DATASET RECORDS: Begin

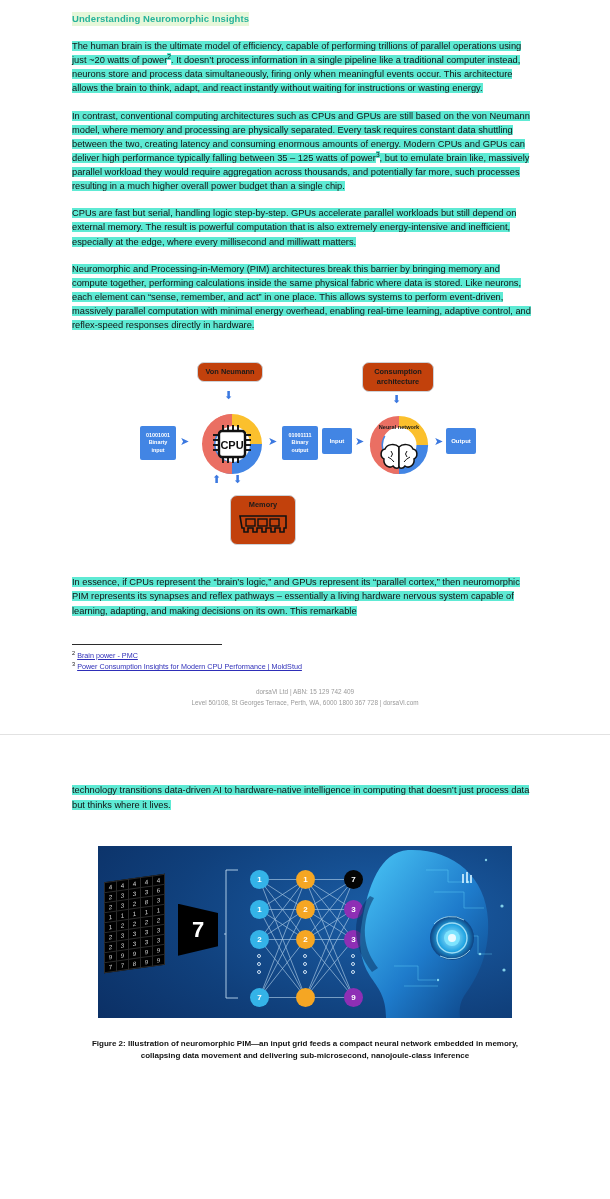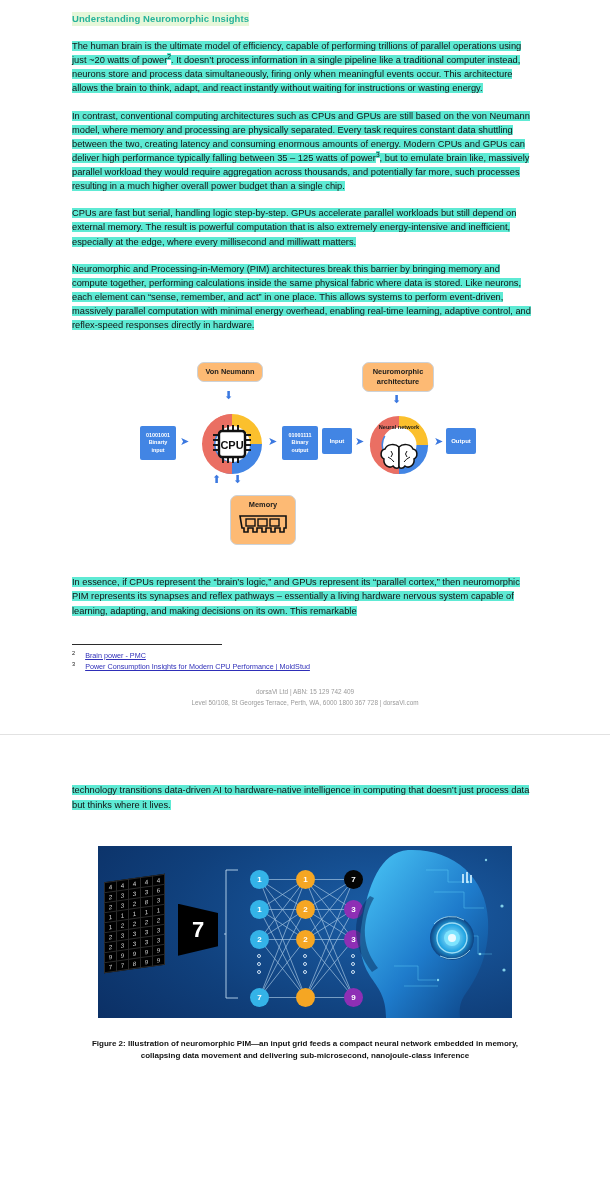"Von Neumann" .lbl-box { background: #fdba74 -> #c2410c }
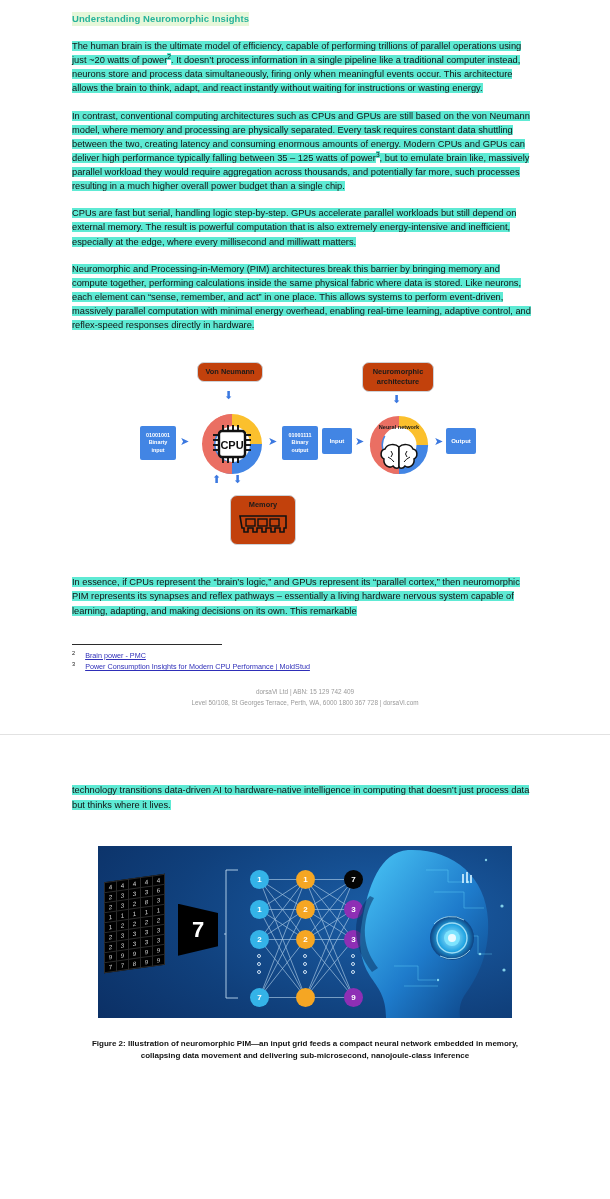"Neuromorphic architecture" div.lbl-box { text: Neuromorphic -> Consumption }
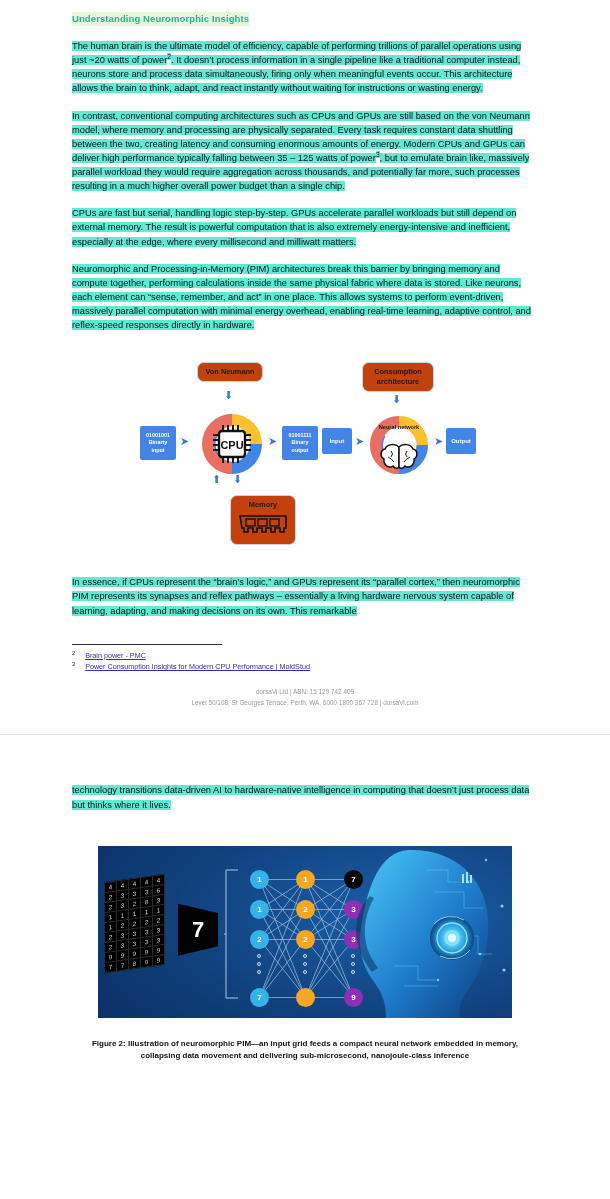"Brain power - PMC" .footnote a { margin-left: 8px -> none }
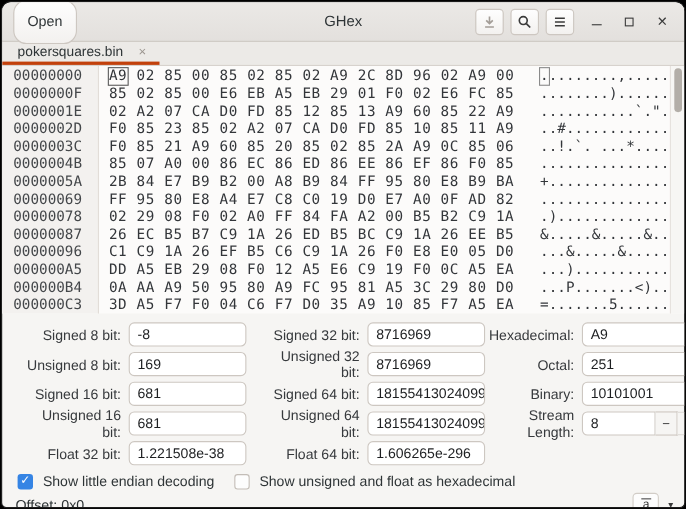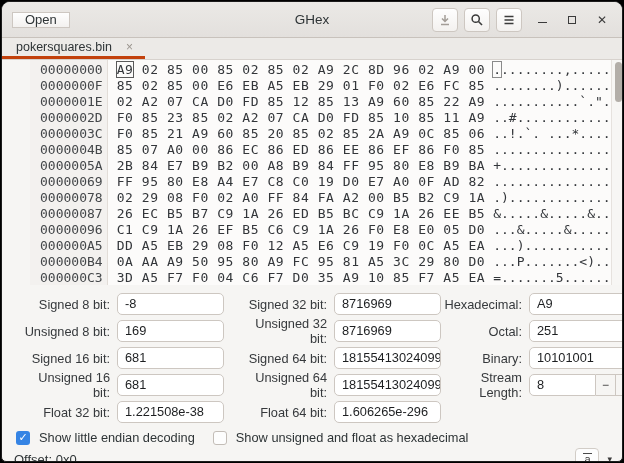"Open" .open-btn { border-radius: 0 -> 12px; height: 16px -> 40px }
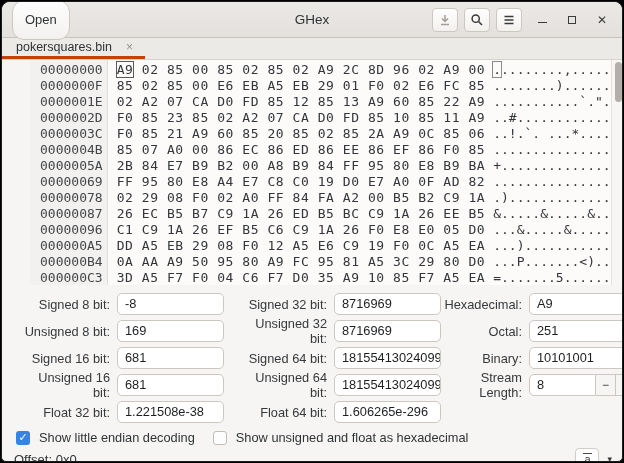"00000000" .hexarea { margin-left: 28px -> none }
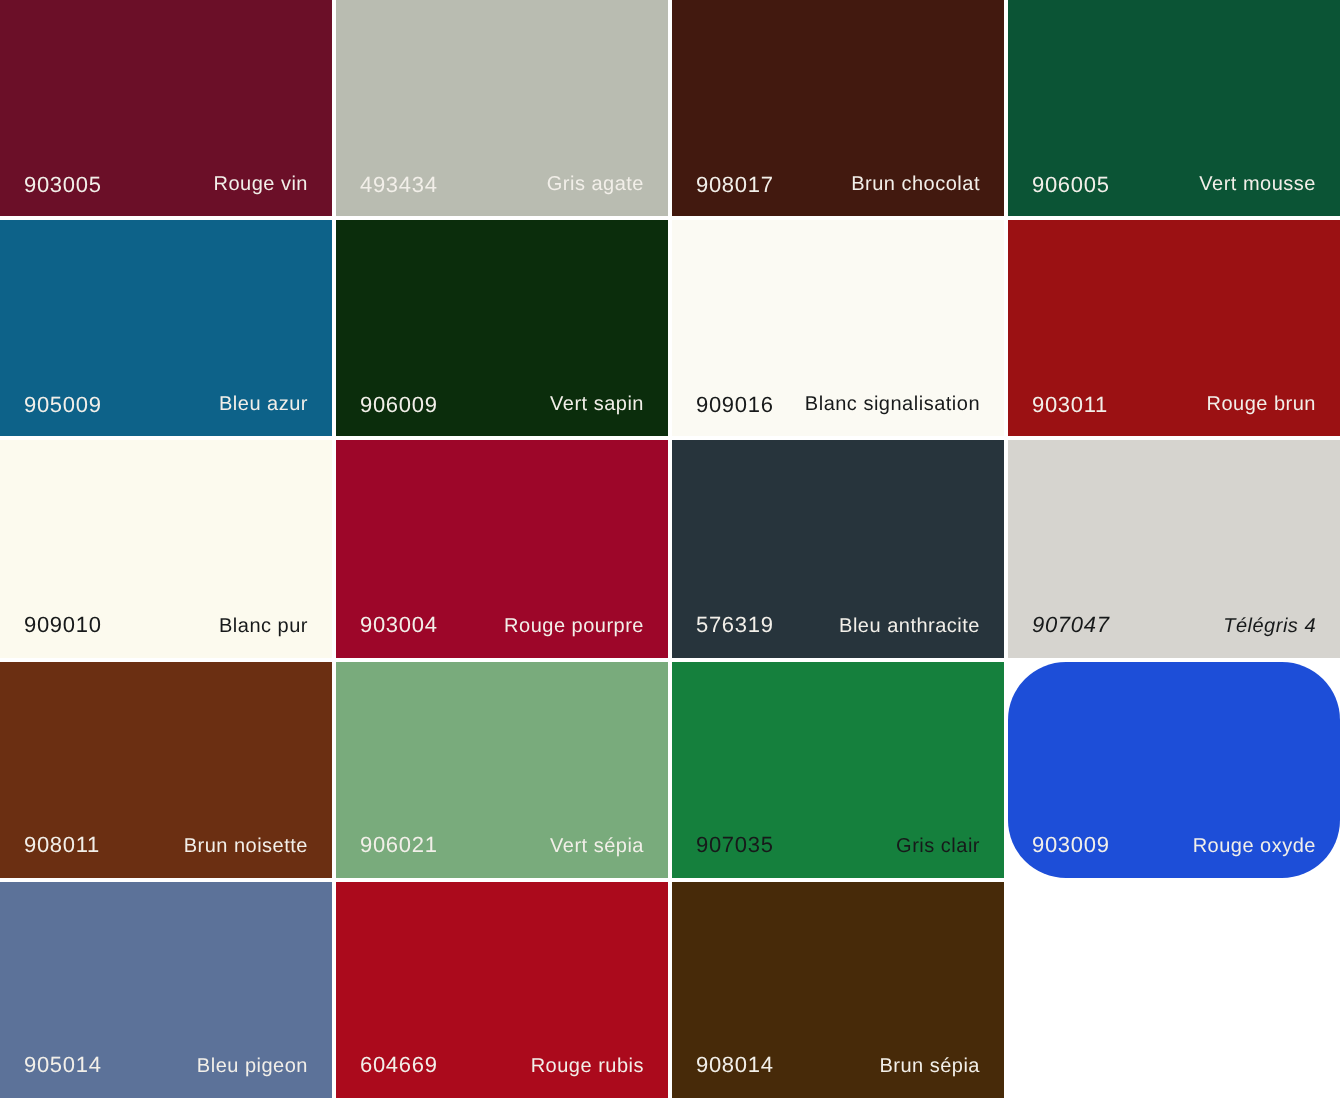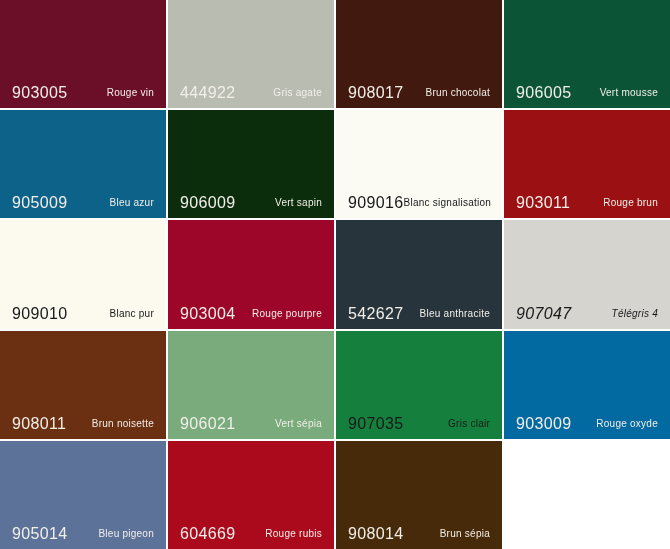"903005" .swatch-code { font-size: 16px -> 11px }
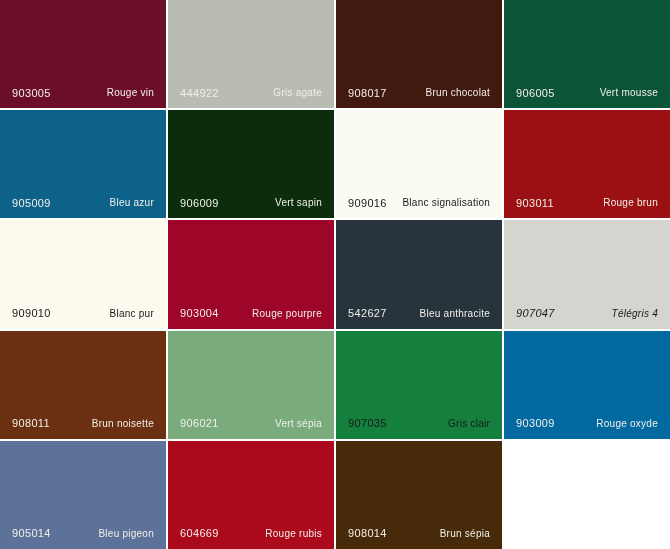"444922" span.swatch-code { text: 444922 -> 493434 }
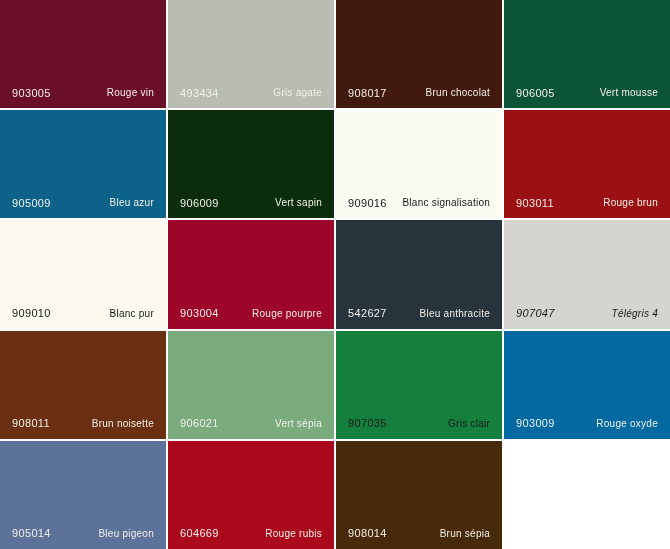"542627" span.swatch-code { text: 542627 -> 576319 }
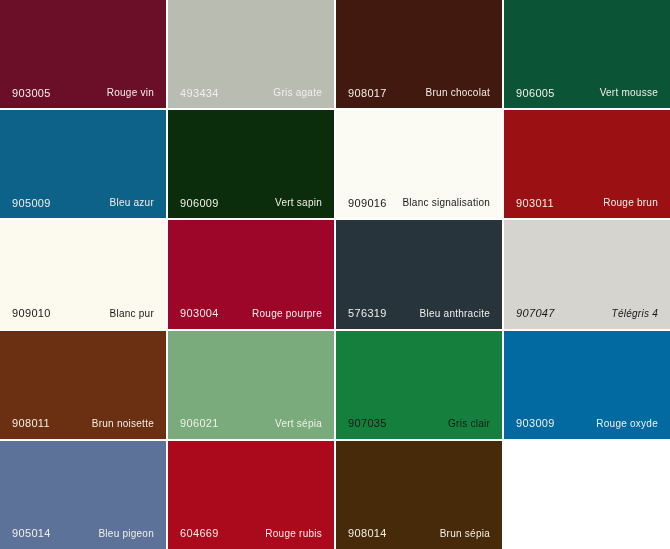"903009" div.swatch { background: #0369a1 -> #1d4ed8; border-radius: none -> 29px }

DATASET RECORDS: End

_WORK REQUEST_: Should a picture appear among the entries, skip it and copy the rest exactly.

_SOLUTION FOR THIS TASK_:
"Von Neumann" .lbl-box { background: #fdba74 -> #c2410c }
"Neuromorphic architecture" div.lbl-box { text: Neuromorphic -> Consumption }
"Brain power - PMC" .footnote a { margin-left: 8px -> none }
"Open" .open-btn { border-radius: 0 -> 12px; height: 16px -> 40px }
"00000000" .hexarea { margin-left: 28px -> none }
"903005" .swatch-code { font-size: 16px -> 11px }
"444922" span.swatch-code { text: 444922 -> 493434 }
"542627" span.swatch-code { text: 542627 -> 576319 }
"903009" div.swatch { background: #0369a1 -> #1d4ed8; border-radius: none -> 29px }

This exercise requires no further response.